Using ATACMS, Ukrainian forces could attack any hostile installations or airfields in the Crimea, Russian supply lines, and storage areas. This would include the 19-kilometer-long Kerch Bridge, one of Putin’s favorite projects, which has both symbolic and strategic relevance as the peninsula’s only direct supply route from the Russian mainland.
The White House is yet to formally make a decision or an announcement regarding the transfer of ATACMS to Ukraine.
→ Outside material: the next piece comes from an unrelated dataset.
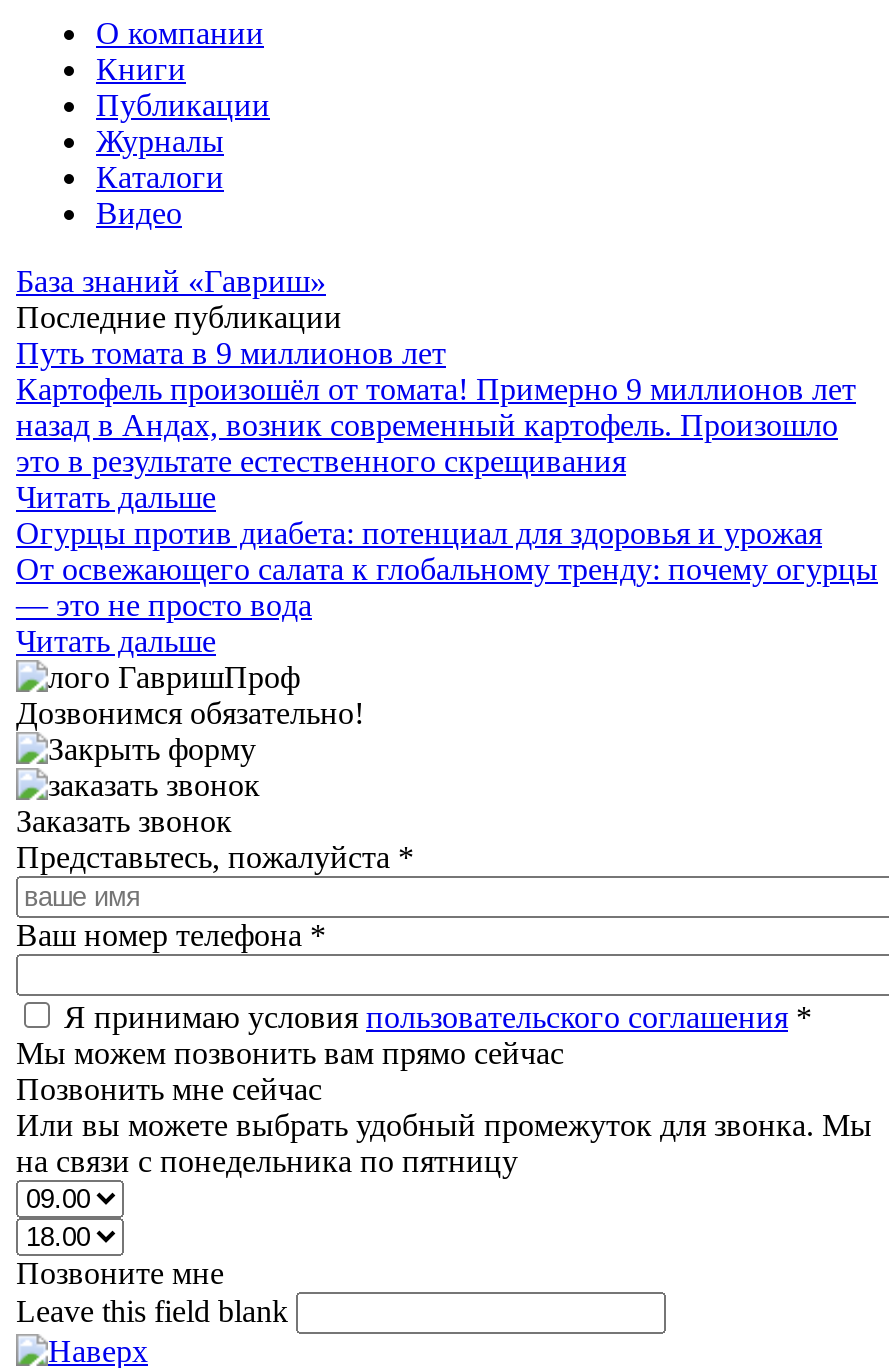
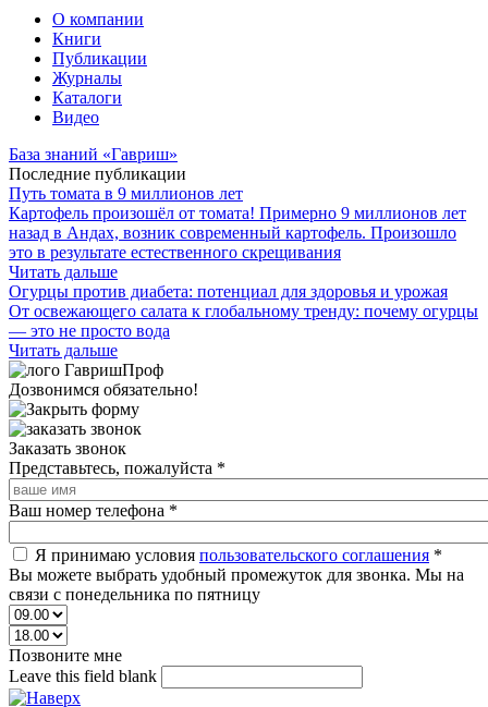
[16,1036,872,1178] Мы можем позвонить вам прямо сейчас | Позвонить мне сейчас | Или вы можете выбрать удобный промежуток для звонка. Мы | на связи с понедельника по пятницу -> [9,565,464,603] Вы можете выбрать удобный промежуток для звонка. Мы на | связи с понедельника по пятницу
However, Ukraine is relentless in its appeals, hoping that the Americans would cave in as they did on the issue of transferring Patriot air defense and Abrams Main Battle Tanks.
In a press conference held in Prague on July 7, Zelensky raised the issue again, saying, “Without long-range weapons, it is difficult not only to carry out an offensive mission but also to conduct a defensive operation.”
Later that month, on July 20, Zelensky’s chief of staff, Andriy Yermak, said ATACMS was at the top of Ukraine’s wish list for weapons. “At this point, it’s very clear and understandable,” he said. “We need and are waiting for decisions on ATACMS.”